* EXTRACTED RECORDS *
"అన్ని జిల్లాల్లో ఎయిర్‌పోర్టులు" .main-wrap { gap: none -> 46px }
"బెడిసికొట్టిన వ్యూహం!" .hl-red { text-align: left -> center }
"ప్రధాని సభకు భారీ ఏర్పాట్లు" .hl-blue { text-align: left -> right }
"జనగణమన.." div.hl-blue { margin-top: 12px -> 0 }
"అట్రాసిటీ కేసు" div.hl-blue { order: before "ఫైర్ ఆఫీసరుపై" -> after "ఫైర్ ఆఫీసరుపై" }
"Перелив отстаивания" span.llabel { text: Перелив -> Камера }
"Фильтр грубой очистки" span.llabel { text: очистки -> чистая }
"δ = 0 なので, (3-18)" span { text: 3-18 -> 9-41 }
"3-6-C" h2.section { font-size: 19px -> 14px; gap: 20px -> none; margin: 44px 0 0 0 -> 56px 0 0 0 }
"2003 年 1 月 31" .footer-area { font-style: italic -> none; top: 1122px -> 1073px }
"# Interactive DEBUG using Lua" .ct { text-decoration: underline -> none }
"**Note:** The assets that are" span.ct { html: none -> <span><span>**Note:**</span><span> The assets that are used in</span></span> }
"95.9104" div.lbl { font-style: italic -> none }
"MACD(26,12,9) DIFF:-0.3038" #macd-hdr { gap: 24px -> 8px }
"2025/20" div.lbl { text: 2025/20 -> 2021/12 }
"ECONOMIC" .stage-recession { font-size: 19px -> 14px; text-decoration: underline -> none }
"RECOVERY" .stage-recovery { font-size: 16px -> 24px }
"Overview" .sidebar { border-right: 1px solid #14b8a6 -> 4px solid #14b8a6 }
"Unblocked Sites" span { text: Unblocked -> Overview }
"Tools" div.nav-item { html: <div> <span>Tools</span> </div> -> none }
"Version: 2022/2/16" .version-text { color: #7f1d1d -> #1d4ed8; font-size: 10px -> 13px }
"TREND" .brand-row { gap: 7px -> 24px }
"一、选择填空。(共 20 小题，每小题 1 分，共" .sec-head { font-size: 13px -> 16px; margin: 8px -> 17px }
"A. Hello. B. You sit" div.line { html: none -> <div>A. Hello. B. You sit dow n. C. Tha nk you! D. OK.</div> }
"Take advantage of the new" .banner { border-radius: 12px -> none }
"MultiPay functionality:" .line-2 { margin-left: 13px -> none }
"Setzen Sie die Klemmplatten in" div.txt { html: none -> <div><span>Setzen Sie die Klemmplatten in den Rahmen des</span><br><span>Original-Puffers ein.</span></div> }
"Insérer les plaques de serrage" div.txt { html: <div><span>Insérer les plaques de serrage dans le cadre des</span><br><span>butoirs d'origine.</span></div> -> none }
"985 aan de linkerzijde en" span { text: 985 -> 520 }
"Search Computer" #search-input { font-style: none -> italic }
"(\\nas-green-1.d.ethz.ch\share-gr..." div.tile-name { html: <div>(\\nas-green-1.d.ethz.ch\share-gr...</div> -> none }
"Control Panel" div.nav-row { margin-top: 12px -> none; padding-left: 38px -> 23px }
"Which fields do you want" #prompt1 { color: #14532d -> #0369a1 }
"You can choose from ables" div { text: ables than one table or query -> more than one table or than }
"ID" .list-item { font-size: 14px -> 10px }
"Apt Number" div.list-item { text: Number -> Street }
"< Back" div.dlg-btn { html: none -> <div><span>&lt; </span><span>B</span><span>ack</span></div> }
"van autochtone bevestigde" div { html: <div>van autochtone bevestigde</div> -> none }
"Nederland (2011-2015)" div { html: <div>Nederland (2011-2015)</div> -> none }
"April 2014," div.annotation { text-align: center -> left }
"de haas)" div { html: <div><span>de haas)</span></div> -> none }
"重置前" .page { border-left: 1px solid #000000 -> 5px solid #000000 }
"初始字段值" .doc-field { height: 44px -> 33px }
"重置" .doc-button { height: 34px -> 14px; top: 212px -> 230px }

* REQUIRED ACTION *
Reproduce every line from the listing above that holds the word "height".

* PROBLEM SOLUTION *
"初始字段值" .doc-field { height: 44px -> 33px }
"重置" .doc-button { height: 34px -> 14px; top: 212px -> 230px }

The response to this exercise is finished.